- Change detection data -
---*---

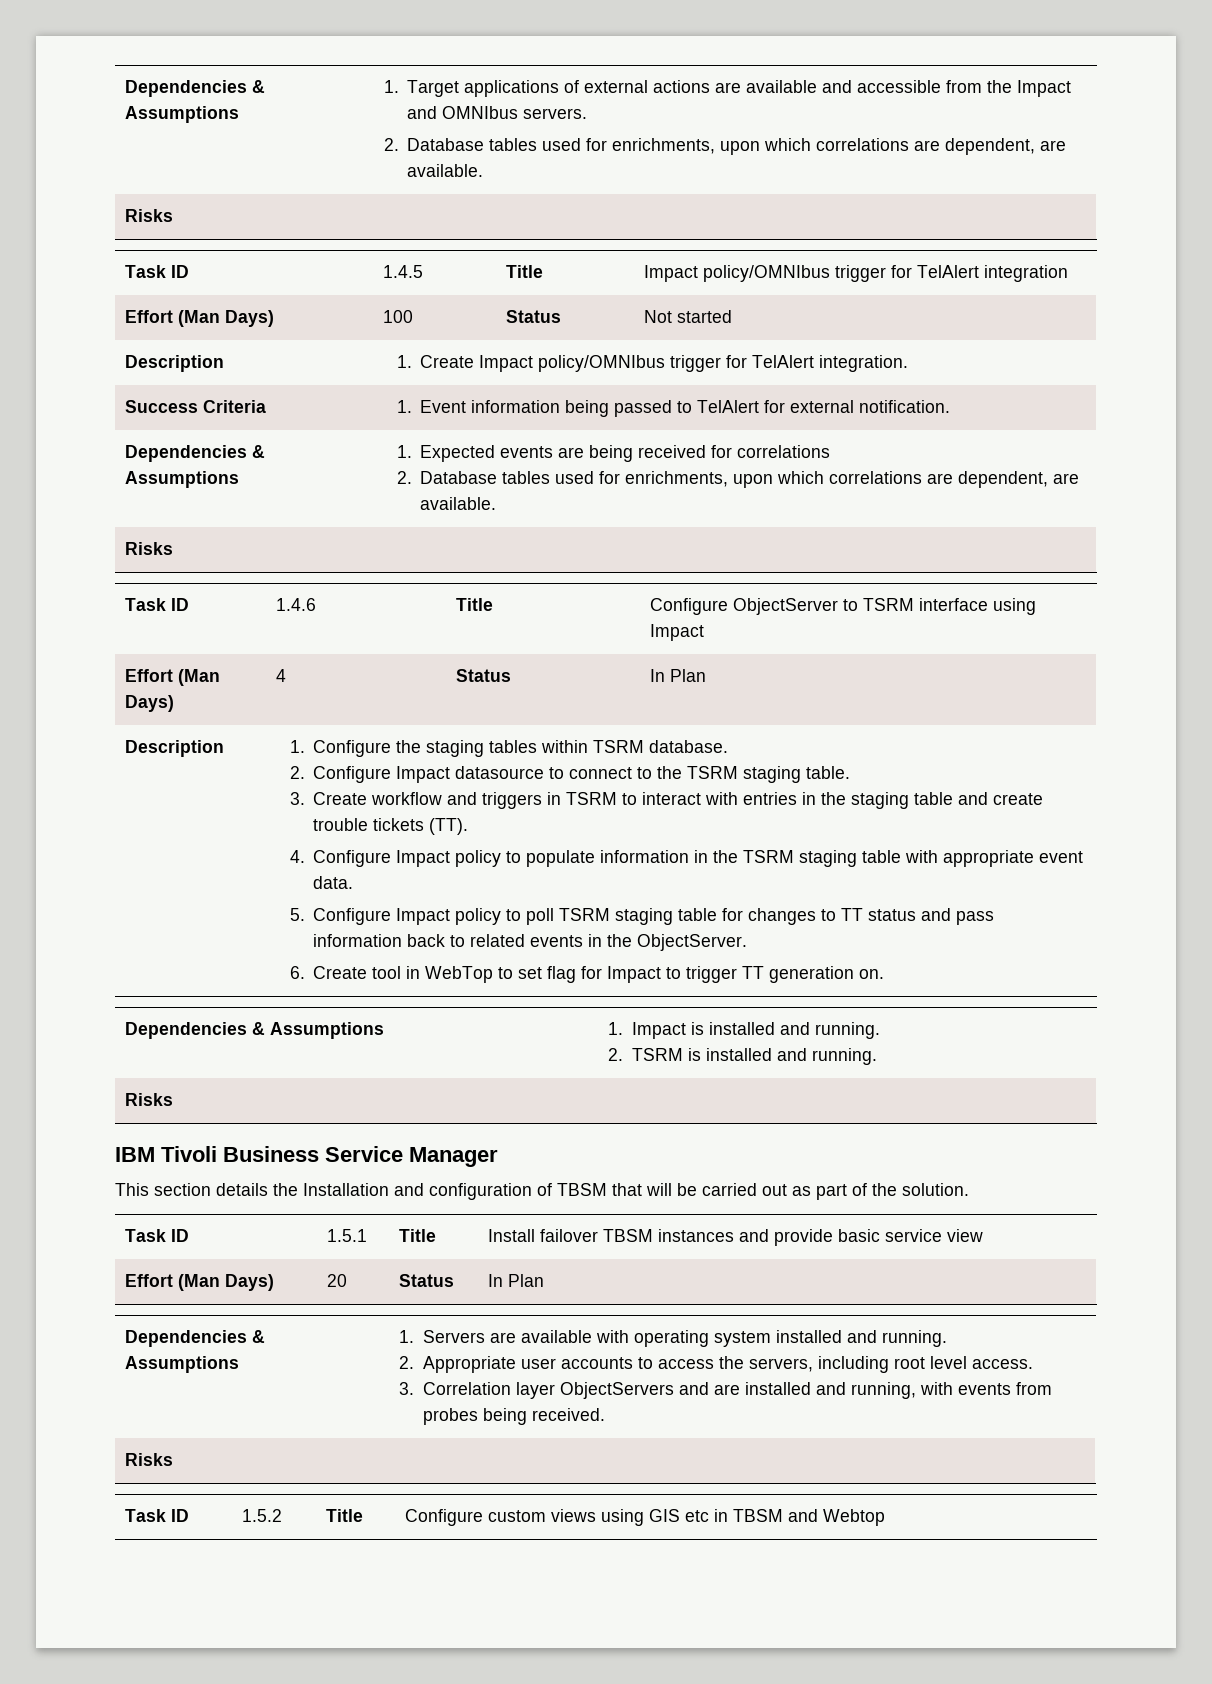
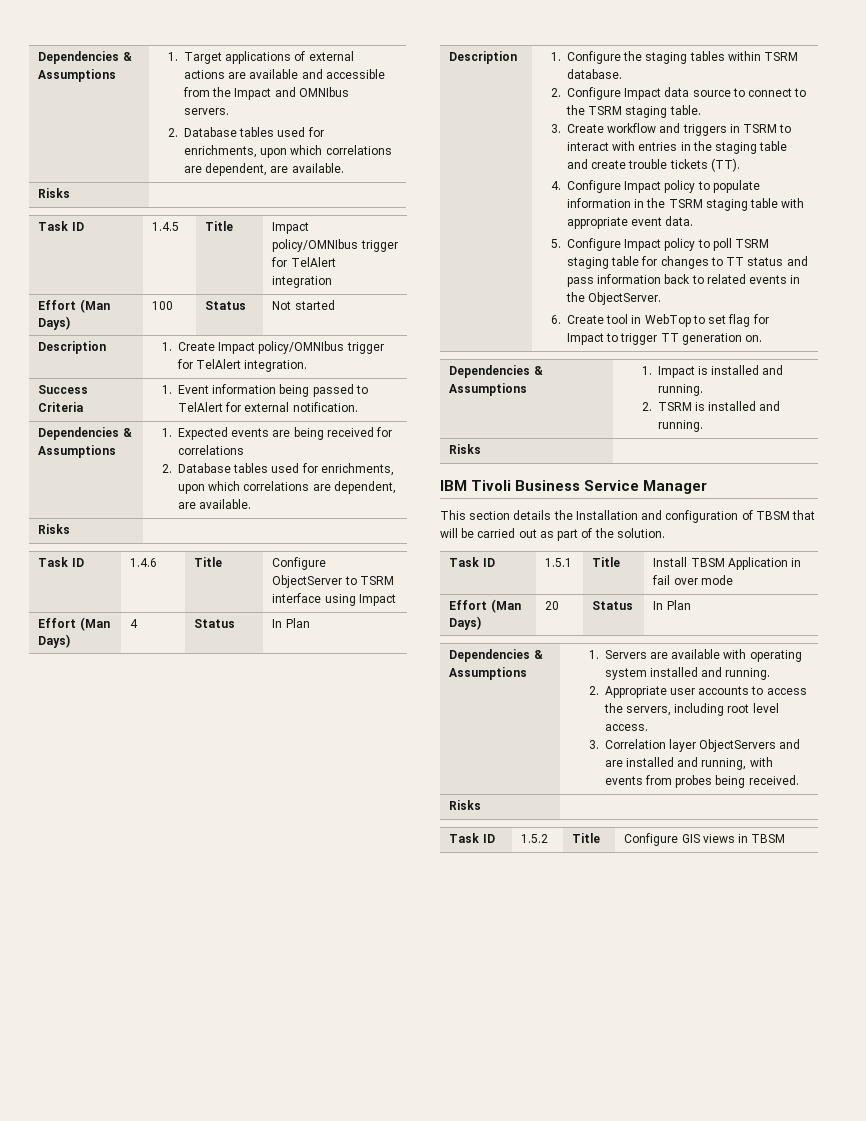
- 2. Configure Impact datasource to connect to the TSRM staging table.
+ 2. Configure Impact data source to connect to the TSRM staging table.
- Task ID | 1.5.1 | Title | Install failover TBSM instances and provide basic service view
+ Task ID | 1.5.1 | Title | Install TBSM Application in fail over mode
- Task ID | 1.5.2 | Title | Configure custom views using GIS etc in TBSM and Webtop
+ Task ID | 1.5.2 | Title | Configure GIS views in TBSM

---*---

- Task goal -
The data must be printed exactly, image-free.

- Answer space -
- 2. Configure Impact datasource to connect to the TSRM staging table.
+ 2. Configure Impact data source to connect to the TSRM staging table.
- Task ID | 1.5.1 | Title | Install failover TBSM instances and provide basic service view
+ Task ID | 1.5.1 | Title | Install TBSM Application in fail over mode
- Task ID | 1.5.2 | Title | Configure custom views using GIS etc in TBSM and Webtop
+ Task ID | 1.5.2 | Title | Configure GIS views in TBSM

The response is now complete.